Sci-tech: The wondrous world of science
Hope for the blind
Neuroscientists at the Wisconsin-based Wicab, Inc. have developed a device “BrainPort” that helps users see without their eyes. According to the late co-founder of the company, the neuroscientist Paul Bach-y-Rita, we see with our brains and not with our eyes, so that it should be possible to develop devices that allow the blind to see.
The device involves collecting visual data using a small digital camera that the blind person wears on sunglasses. The digital optical signals are then converted by a central processing unit (CPU) about the size of a cell phone that the blind person carries in his/her pocket into electrical signals, simulating and replacing the function of the retina (normal human beings use about two million optic nerves to transmit the optical images from the retina in the form of electrical signals to the brain). The CPU then sends the signals to an electrode array on the surface of a lollipop-like device that the blind person carries in the mouth.

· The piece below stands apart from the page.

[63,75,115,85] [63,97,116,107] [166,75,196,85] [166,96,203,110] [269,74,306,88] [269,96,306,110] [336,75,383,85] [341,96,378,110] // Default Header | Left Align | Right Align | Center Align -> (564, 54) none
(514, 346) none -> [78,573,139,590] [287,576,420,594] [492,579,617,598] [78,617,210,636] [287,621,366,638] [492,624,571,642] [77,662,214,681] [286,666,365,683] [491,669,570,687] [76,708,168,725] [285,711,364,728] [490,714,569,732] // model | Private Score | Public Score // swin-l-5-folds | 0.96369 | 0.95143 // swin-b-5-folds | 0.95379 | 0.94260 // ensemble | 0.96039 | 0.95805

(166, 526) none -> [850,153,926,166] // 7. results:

The bunch of nerves on the tongue receive these signals and transmit them to the brain, thereby creating the images of the object being viewed. With a little learning the user can distinguish between a knife and a fork on the dining table or distinguish between the lift buttons, read letters and numbers, etc. The device originally announced in 2009 has been extensively tested at the University of Pittsburgh Medical Centre’s UPMC Eye Centre.
In another related development, a team of scientists led by Prof Michael Beauchamp at the University of Texas is exploring the possibility of electrically stimulating the visual cortex of the brain by means of electrical implants. He, too, believes that we see not with our eyes but with our brains and if electrical images generated from the visual objects could be transferred to the correct region of the brain, vision could be restored.

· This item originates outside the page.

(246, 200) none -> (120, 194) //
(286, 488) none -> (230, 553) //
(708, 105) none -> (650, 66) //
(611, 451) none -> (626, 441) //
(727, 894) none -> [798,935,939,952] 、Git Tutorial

About 10 per cent of the blind experience vivid hallucinations. This is attributed to the hyperactivity of the visual cortex of the brain, and the images seen can be in exquisite detail. It is envisaged that a webcam fitted on the glasses of the blind person could be connected to an implant in the brain to restore vision. The work was recently published in a leading science journal (Nature Neuroscience(2012) doi:10.1038/nn.3131).

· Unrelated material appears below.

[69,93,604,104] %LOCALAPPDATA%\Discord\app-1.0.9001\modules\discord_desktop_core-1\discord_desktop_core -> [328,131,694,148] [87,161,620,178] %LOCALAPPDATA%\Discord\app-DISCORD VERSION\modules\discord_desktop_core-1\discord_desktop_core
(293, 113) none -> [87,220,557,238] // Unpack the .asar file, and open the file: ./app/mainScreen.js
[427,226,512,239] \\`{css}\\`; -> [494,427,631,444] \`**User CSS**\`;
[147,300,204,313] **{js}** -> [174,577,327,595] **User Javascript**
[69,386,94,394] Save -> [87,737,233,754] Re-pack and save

Portable sign language translators
The deaf may be able to communicate with one another using sign language but this language is not understood by non-deaf persons unless they are trained to recognise what each gesture means. Now a group of engineering technology and industrial design students from the University of Houston have created a prototype translator, appropriately called MyVoice, that can recognise the signals and translate them into sound.
It is a portable device that incorporates a microphone, speaker, soundboard, video camera and monitor. The device reads the hand gestures and then audibly states the message. It can also do the reverse — listen to the message from a non-deaf person and translate it into hand gestures that could be understood by the deaf person. Still in its early stages of development, the device is expected to compete with an already-existing product known as the AcceleGlove that, however, works only as a one-way deaf-to-hearing translator. Worn as a glove, it determines the hand gestures, and expresses those in written text or as spoken words.
New mosquito resistant clothing
According to WHO, some 200 million people suffer from malaria each year. It caused about 655,000 deaths in 2010, though the actual number may be much higher as many deaths are often unrecorded. Children below the age of five are the most vulnerable. Most of the cases of severe disease are caused by the mosquito Plasmodium falciparum, though four other mosquito species are also known to cause milder forms of malaria.
The disease is widespread in sub-Saharan Africa, Asia and the Americas, particularly in the tropical and subtropical regions near the equator where high humidity, warm temperatures, constant rainfall and stagnant waters provide ideal breeding grounds for mosquito larvae. The development of resistance to most drugs has further aggravated the problem. A number of sprays and lotions have been developed that repel mosquitoes and mosquito repellent bed nets are commonly used.
Now a company in Portugal, “Nanolabel”, has invented a new treatment for clothing that it claims to be much superior to existing repellents. The process involves the use of nanotechnology. Clothes are impregnated with amorphous silica (sand) nanoparticles that have a chemical repellent embedded within their core. The exact nature of this repellent is being kept a closely-guarded secret. The work was carried out at the Institute of Hygiene and Tropical Medicine in Lisbon.